HABERTÜRK

İletişim


18 Eylül 2012

Kişinin kendisiyle ile ilgili olan diyaloğuna iletişim denir. İletişim, insanın önce kendisiyle alakalı bir süreçtir. Kendi kafamızda kurduklarımızdır. Aslına bakarsanız senin anlattığın değil, karşındakinin ne  anladığıdır iletişim.

Kendimizle olan diyaloğumuz sağlıklı olursa başkaları ile de kurduğumuz iletişim sağlıklı olabilir. Kişinin kendisiyle iletişimi koptuğunda dış dünya ile de iletişimi kopar.

İletişimde ortak dil, ortak ruh çok önemlidir. İletişim çatışmalarını ise ‘benmerkezci’ insanlarla yaşarız.

Çünkü onlara ne söylerseniz söyleyin, kendi bildiklerini okurlar.

İletişimde kişilik tipleri ikiye ayrılır.

Birincisi, yargılayan kişilikler: Her şeyi ben bilirim yaklaşımları vardır. Sorunları olduğunda sürekli o sorunu konuşurlar. Sürekli yargılayacak, eleştirecek bir şeyler bulurlar. Savunma-saldırı eylemi vardır. İnatçı ve katıdırlar, esnek davranmazlar. İkna edicidirler. Cümleleri çok akıcı ve ikna edicidir ama kendisine fayda sağlar. (Sizce kime benziyor?)

İkincisi, öğrenen kişiler: Her şeye amatör ruhla yaklaşır.
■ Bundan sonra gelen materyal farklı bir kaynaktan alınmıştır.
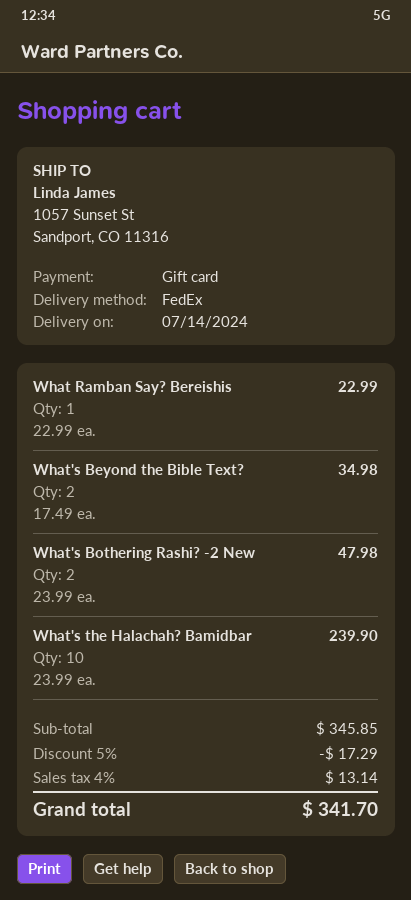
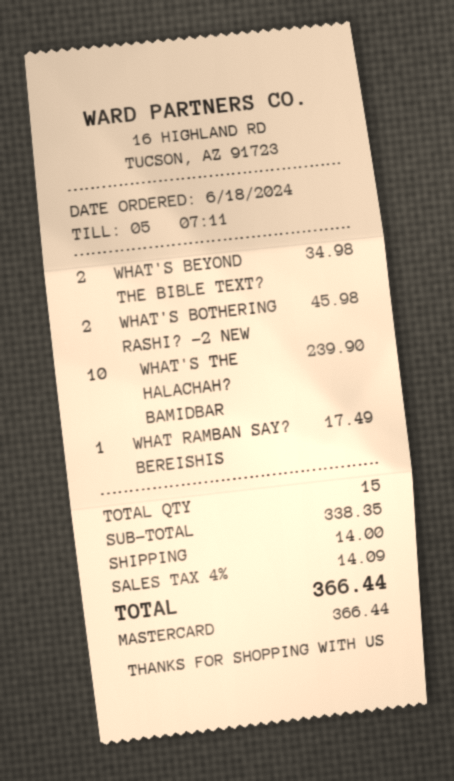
payment method: gift card -> Mastercard
What Ramban Say? Bereishis: 1 for 22.99 -> 1 for 17.49
What's Bothering Rashi? -2 New: 2 for 47.98 -> 2 for 45.98
subtotal: 345.85 -> 338.35
discount: 5% = 17.29 -> none
shipping: none -> 14.00
tax: 4% = 13.14 -> 4% = 14.09
total: 341.70 -> 366.44

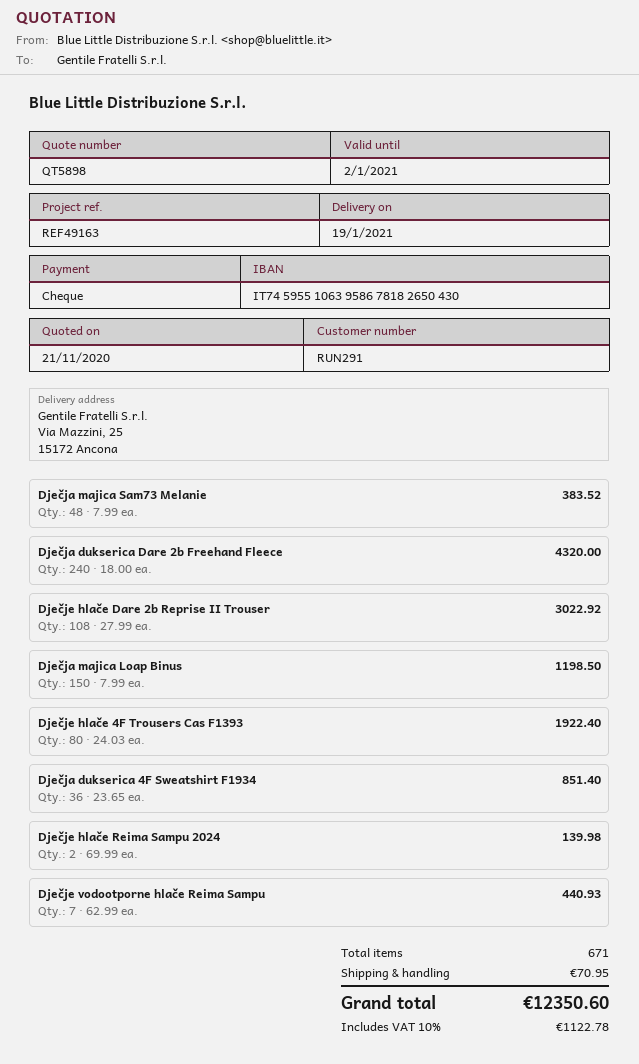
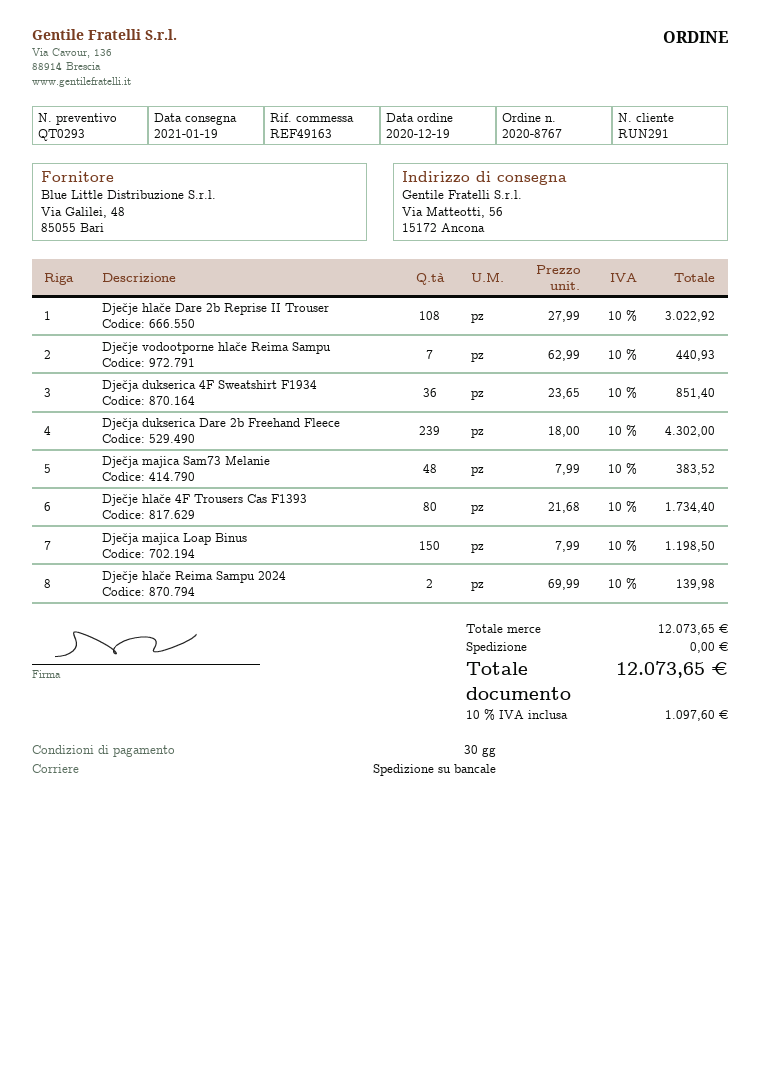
quote number: QT5898 -> QT0293
ship to: Via Mazzini, 25, 15172 Ancona -> Via Matteotti, 56, 15172 Ancona
Dječja dukserica Dare 2b Freehand Fleece: 240 x 18.00 = 4320.00 -> 239 x 18.00 = 4302.00
Dječje hlače 4F Trousers Cas F1393: 80 x 24.03 = 1922.40 -> 80 x 21.68 = 1734.40
shipping: 70.95 -> 0.00
tax: 10% = 1122.78 -> 10% = 1097.60
total: 12350.60 -> 12073.65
Tarafsız gözlemcidir. Hatalı aramaz; kişilere değil soruna odaklanır. Esnek ve uyumludur. Çözüm odaklıdır.

Şimdi gelelim “iletişim” başlığına...

Öncelikle şunu belirteyim; yukarıda “iletişim”i ince ince anlatan cümleler bana ait değil.

Bu açıklamaları Newport Üniversitesi Davranış Bilimleri - psikoloji lisansını tamamlamış olan iletişim uzmanı Aşkım Kapışmak’ın yazmış olduğu “Küçük Mutluluklar” kitabından aldım.

Yazar ne demiş? “Kendimizle olan diyaloğumuz sağlıklı olursa başkaları ile de kurduğumuz iletişim sağlıklı olabilir.”

Sevgili okurlar, her gün onlarca şehit verilen ülkemizde benim sağlıklı düşünme yetim yok oldu.

Benmerkezci insanlarla iletişim çatışması yaşıyorum.

Yani artık düşünemez, yazamaz oldum...

Hadi düşündüğümü yazdım diyelim. Bu defa da karşıma yazarın tanımına göre “yargılayan kişilik” çıkıyor.

Ülkemizde yaşanan her felaketten sonra basına çatılıyor.

İletişim uzmanının, “Yargılayan kişiliklerde savunma ve saldırı eylemi” olarak adlandırdığı durum, ülkede yaşanan her olay sonrası vuku bulduğundan köşe yazarı olarak sizlerle iletişim kurmam gittikçe imkansız bir hal aldı.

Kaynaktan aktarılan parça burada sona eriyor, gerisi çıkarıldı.